7Cette même opinion peut être confirmée et explicitée en des termes plus accessibles. Personne n’ignore par hypothèse qu’il suffit d’un seul péché mortel pour que quelqu’un soit à bon droit et justement condamné aux peines éternelles de l’Enfer. Or, ces auteurs que nous citons prouvent parfaitement qu’aucun péché mortel ne peut être commis sans une véritable connaissance de Dieu, quelles que soient les diverses manières de considérer Dieu lui-même et le péché. Saint Thomas dit à l’article 3 de la Quæstio 2.2, où il enseigne à distinguer entre l’addiction à un bien transitoire et l’éloignement de Dieu, la chose suivante : « S’attacher à un bien transitoire sans s’éloigner de Dieu est une erreur, mais ce n’est pas un péché mortel. » Bellarmin (De Romano Pontifice, livre IV, chap. 20, § « Ad confirmationem ») dit ceci : « Ainsi, si nous feignons de croire que Dieu n’est pas dans l’essence des choses, ceux qui violent les justes lois pèchent en conscience, mais ils n’offensent pas Dieu et ne seront pas condamnés à l’Enfer. » Suárez (De gratia, livre I, chap. 13, n o 8), pour prouver que le précepte qui consiste à aimer Dieu plus que toute autre chose est naturel, affirme :
[…] s’il n’y avait pas dans la créature à l’état pur le précepte d’aimer Dieu plus que tout autre chose, il n’y aurait pas de péché mortel, en particulier contre son prochain, parce que ceci n’implique pas la haine de Dieu ni l’éloignement de Dieu. Et c’est pour cela que les transgressions contre les autres préceptes sont des péchés mortels, car elles excluent l’amour de Dieu.

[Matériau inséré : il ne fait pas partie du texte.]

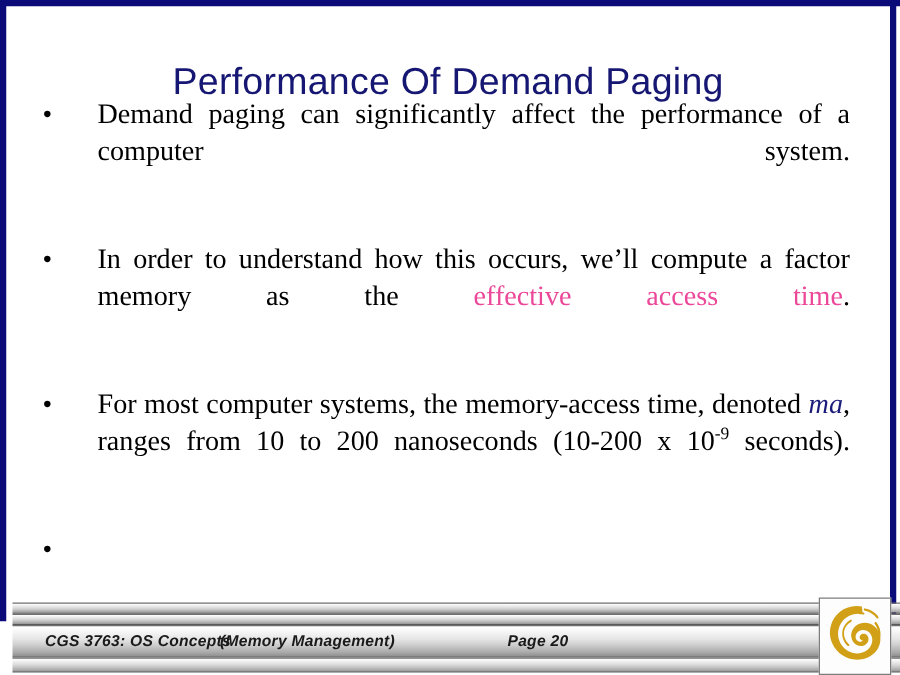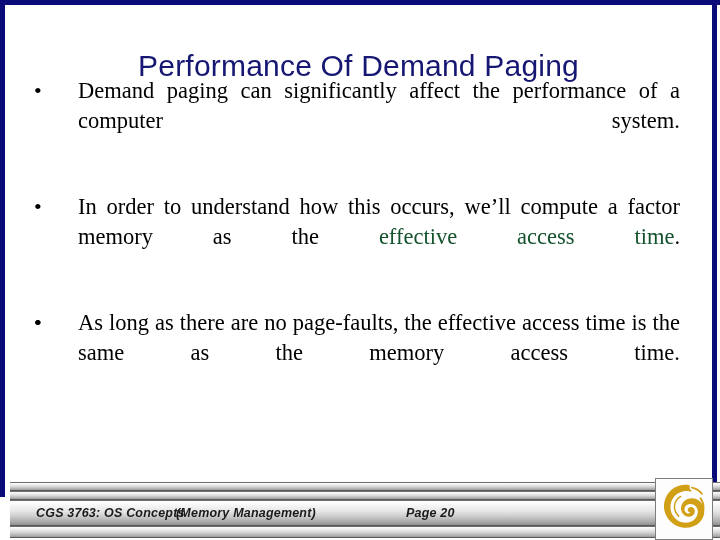"effective access time" .accent { color: #14532d -> #ec4899 }
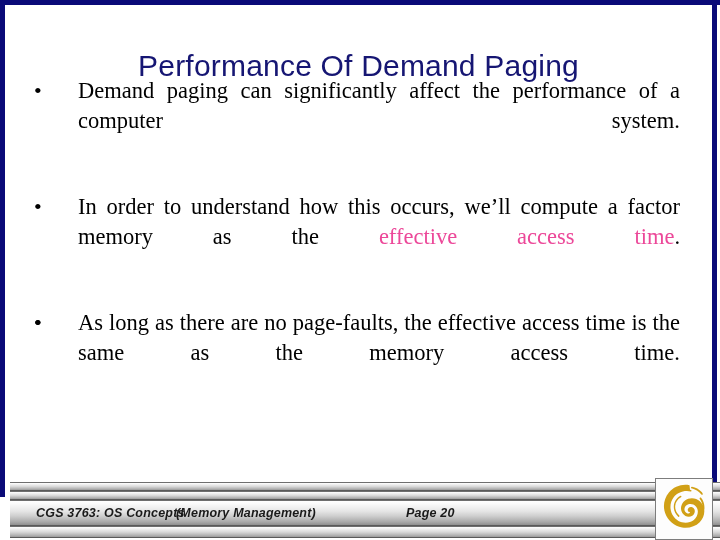"For most computer systems, the" span.bullet-text { html: none -> <span><span>For most computer systems, the memory-access time, denoted </span><span>ma</span><span>, ranges from 10 to 200 nanoseconds (10-200 x 10</span><sup>-9</sup><span> seconds).</span></span> }
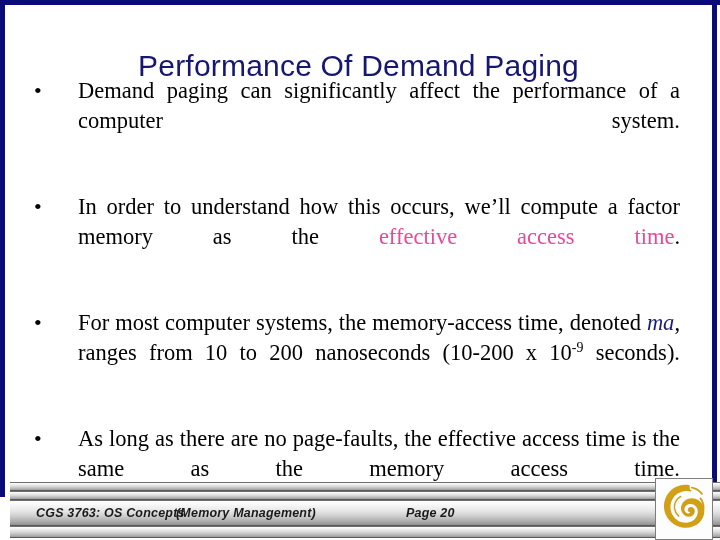"As long as there are" span.bullet-text { html: <span><span>As long as there are no page-faults, the effective access time is the same as the memory access time.</span></span> -> none }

8D’où l’on peut conclure que les barbares qui vivent dans les forêts et qui n’ont jamais entendu l’Évangile ou qui, en d’autres termes, n’ont jamais été purifiés de l’ignorance innée de Dieu, de même qu’ils sont exempts de toute peine immortelle, au sens de ce qui ne peut avoir de fin, de même ne peuvent-ils encourir de faute pour quelque autre motif. En ce qui concerne la punition des autres péchés (qui sont tous véniels), nous en disserterons plus tard. Entre-temps, qu’il me soit permis d’ajouter un témoignage propre à la nature elle-même, qui parfois parle par la bouche des enfants, et mélanger aux plus illustres lumières d’Europe, auxquelles je viens de me référer, une petite histoire issue de l’obscurité de l’Afrique, qui sera agréable au lecteur pour être quelque merveille digne d’être écoutée.
II. Confirmation de cette opinion à propos d’un barbare encore en enfance
9Il y avait à cette époque dans notre collège de Bahia un jeune esclave que nous avions acheté, âgé d’une douzaine d’années, de race noire, né dans l’intérieur sauvage de l’Angola, déjà fait chrétien et instruit des mystères de la foi et, ce qui est capital, d’une remarquable vivacité d’esprit. Je lui ai demandé un jour :
Dis-moi, Bernard (car tel était son nom), et sois franc, es-tu content d’être esclave ? Rends-tu grâce à Dieu de t’avoir arraché aux ténèbres de la barbarie et, une fois au Brésil, d’avoir fait en sorte que tu serves non pas un maître séculier mais les religieux de la Compagnie de Jésus, dans la doctrine desquels tu peux vivre, instruit de la morale et des mystères chrétiens, gagnant ainsi le ciel à ta mort ? En effet, si tu étais resté là où tu es né, tu serais allé en Enfer pour y être torturé dans les flammes éternelles, comme le sont tes ancêtres qui n’ont pas connu Dieu.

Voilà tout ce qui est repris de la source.